WORK TO COMPLETE: Repeat the data as given. Images do not go in the copy.

MATERIAL PROVIDED:
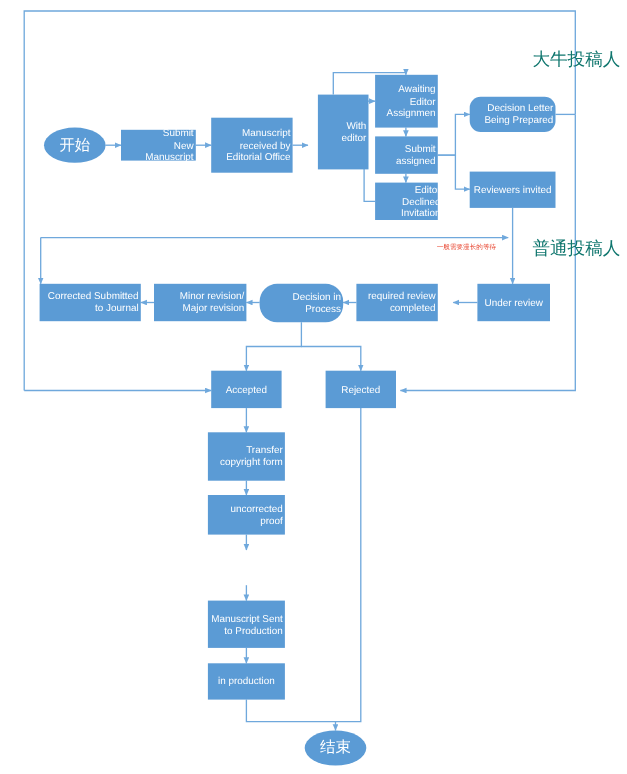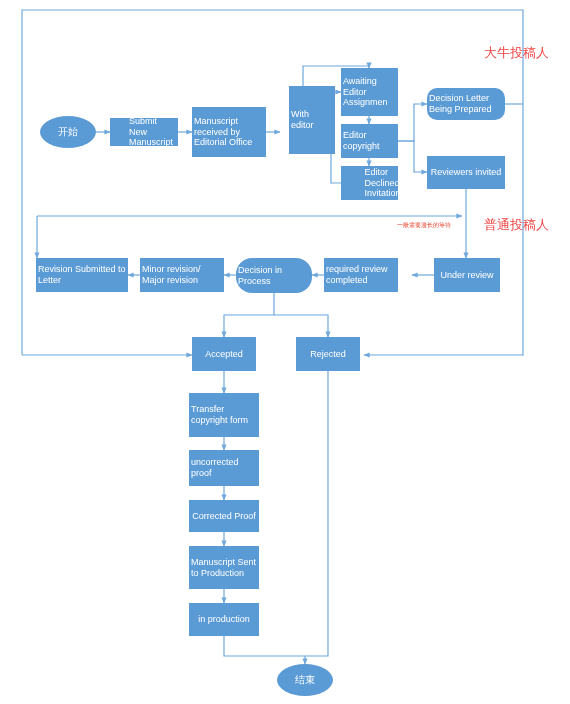--- a/index.html
+++ b/index.html
@@ -27,37 +27,37 @@
     pointer-events: none;
   }
   .node {
     position: absolute;
     box-sizing: border-box;
     background: #5B9BD5;
     color: #ffffff;
     display: flex;
     align-items: center;
     justify-content: center;
-    text-align: left;
+    text-align: right;
     line-height: 1.18;
     font-size: 9px;
     padding: 1px 2px;
     z-index: 3;
   }
   .node.term {
     border-radius: 50%;
-    font-size: 10px;
+    font-size: 14px;
   }
   .node.cjk {
     font-family: "DejaVu Sans", sans-serif;
   }
   .swim-label {
     position: absolute;
-    color: #ef4444;
-    font-size: 13px;
+    color: #0f766e;
+    font-size: 16px;
     font-family: Liberation Mono, monospace;
     white-space: nowrap;
     z-index: 4;
   }
   .note-red {
     position: absolute;
     color: #E8412B;
     font-size: 6px;
     line-height: 1.15;
     text-align: center;
@@ -136,47 +136,46 @@
   <div class="node term cjk" style="left:40px; top:116px; width:56px; height:32px;">开始</div>
 
   <div class="node" style="left:110px; top:118px; width:68px; height:28px;padding-left:19px;">Submit New Manuscript</div>
 
   <div class="node" style="left:192px; top:107px; width:74px; height:50px;">Manuscript received by Editorial Office</div>
 
   <div class="node" style="left:289px; top:86px; width:46px; height:68px;">With editor</div>
 
   <div class="node" style="left:341px; top:68px; width:57px; height:48px;">Awaiting Editor Assignmen</div>
 
-  <div class="node" style="left:341px; top:124px; width:57px; height:34px;">Editor copyright</div>
+  <div class="node" style="left:341px; top:124px; width:57px; height:34px;">Submit assigned</div>
 
   <div class="node" style="left:341px; top:166px; width:57px; height:34px;padding-left:28px;">Editor Declined Invitation</div>
 
   <div class="node" style="left:427px; top:88px; width:78px; height:32px;border-radius:10px;">Decision Letter Being Prepared</div>
 
   <div class="node" style="left:427px; top:156px; width:78px; height:33px;">Reviewers invited</div>
 
   <div class="node" style="left:434px; top:258px; width:66px; height:34px;">Under review</div>
 
   <div class="node" style="left:324px; top:258px; width:74px; height:34px;">required review completed</div>
 
   <div class="node" style="left:236px; top:258px; width:76px; height:35px;border-radius:16px;">Decision in Process</div>
 
   <div class="node" style="left:140px; top:258px; width:84px; height:34px;">Minor revision/ Major revision</div>
 
-  <div class="node" style="left:36px; top:258px; width:92px; height:34px;">Revision Submitted to Letter</div>
+  <div class="node" style="left:36px; top:258px; width:92px; height:34px;">Corrected Submitted to Journal</div>
 
   <div class="node" style="left:192px; top:337px; width:64px; height:34px;">Accepted</div>
 
   <div class="node" style="left:296px; top:337px; width:64px; height:34px;">Rejected</div>
 
   <div class="node" style="left:189px; top:393px; width:70px; height:44px;">Transfer copyright form</div>
 
   <div class="node" style="left:189px; top:450px; width:70px; height:36px;">uncorrected proof</div>
 
-  <div class="node" style="left:189px; top:500px; width:70px; height:32px;">Corrected Proof</div>
 
   <div class="node" style="left:189px; top:546px; width:70px; height:43px;">Manuscript Sent to Production</div>
 
   <div class="node" style="left:189px; top:603px; width:70px; height:33px;">in production</div>
 
   <div class="node term cjk" style="left:277px; top:664px; width:56px; height:32px;">结束</div>
 
   <div class="swim-label" style="left:484px; top:44px;">大牛投稿人</div>
 
   <div class="swim-label" style="left:484px; top:216px;">普通投稿人</div>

OUTPUT FOR THIS TASK:
--- a/index.html
+++ b/index.html
@@ -27,37 +27,37 @@
     pointer-events: none;
   }
   .node {
     position: absolute;
     box-sizing: border-box;
     background: #5B9BD5;
     color: #ffffff;
     display: flex;
     align-items: center;
     justify-content: center;
-    text-align: left;
+    text-align: right;
     line-height: 1.18;
     font-size: 9px;
     padding: 1px 2px;
     z-index: 3;
   }
   .node.term {
     border-radius: 50%;
-    font-size: 10px;
+    font-size: 14px;
   }
   .node.cjk {
     font-family: "DejaVu Sans", sans-serif;
   }
   .swim-label {
     position: absolute;
-    color: #ef4444;
-    font-size: 13px;
+    color: #0f766e;
+    font-size: 16px;
     font-family: Liberation Mono, monospace;
     white-space: nowrap;
     z-index: 4;
   }
   .note-red {
     position: absolute;
     color: #E8412B;
     font-size: 6px;
     line-height: 1.15;
     text-align: center;
@@ -136,47 +136,46 @@
   <div class="node term cjk" style="left:40px; top:116px; width:56px; height:32px;">开始</div>
 
   <div class="node" style="left:110px; top:118px; width:68px; height:28px;padding-left:19px;">Submit New Manuscript</div>
 
   <div class="node" style="left:192px; top:107px; width:74px; height:50px;">Manuscript received by Editorial Office</div>
 
   <div class="node" style="left:289px; top:86px; width:46px; height:68px;">With editor</div>
 
   <div class="node" style="left:341px; top:68px; width:57px; height:48px;">Awaiting Editor Assignmen</div>
 
-  <div class="node" style="left:341px; top:124px; width:57px; height:34px;">Editor copyright</div>
+  <div class="node" style="left:341px; top:124px; width:57px; height:34px;">Submit assigned</div>
 
   <div class="node" style="left:341px; top:166px; width:57px; height:34px;padding-left:28px;">Editor Declined Invitation</div>
 
   <div class="node" style="left:427px; top:88px; width:78px; height:32px;border-radius:10px;">Decision Letter Being Prepared</div>
 
   <div class="node" style="left:427px; top:156px; width:78px; height:33px;">Reviewers invited</div>
 
   <div class="node" style="left:434px; top:258px; width:66px; height:34px;">Under review</div>
 
   <div class="node" style="left:324px; top:258px; width:74px; height:34px;">required review completed</div>
 
   <div class="node" style="left:236px; top:258px; width:76px; height:35px;border-radius:16px;">Decision in Process</div>
 
   <div class="node" style="left:140px; top:258px; width:84px; height:34px;">Minor revision/ Major revision</div>
 
-  <div class="node" style="left:36px; top:258px; width:92px; height:34px;">Revision Submitted to Letter</div>
+  <div class="node" style="left:36px; top:258px; width:92px; height:34px;">Corrected Submitted to Journal</div>
 
   <div class="node" style="left:192px; top:337px; width:64px; height:34px;">Accepted</div>
 
   <div class="node" style="left:296px; top:337px; width:64px; height:34px;">Rejected</div>
 
   <div class="node" style="left:189px; top:393px; width:70px; height:44px;">Transfer copyright form</div>
 
   <div class="node" style="left:189px; top:450px; width:70px; height:36px;">uncorrected proof</div>
 
-  <div class="node" style="left:189px; top:500px; width:70px; height:32px;">Corrected Proof</div>
 
   <div class="node" style="left:189px; top:546px; width:70px; height:43px;">Manuscript Sent to Production</div>
 
   <div class="node" style="left:189px; top:603px; width:70px; height:33px;">in production</div>
 
   <div class="node term cjk" style="left:277px; top:664px; width:56px; height:32px;">结束</div>
 
   <div class="swim-label" style="left:484px; top:44px;">大牛投稿人</div>
 
   <div class="swim-label" style="left:484px; top:216px;">普通投稿人</div>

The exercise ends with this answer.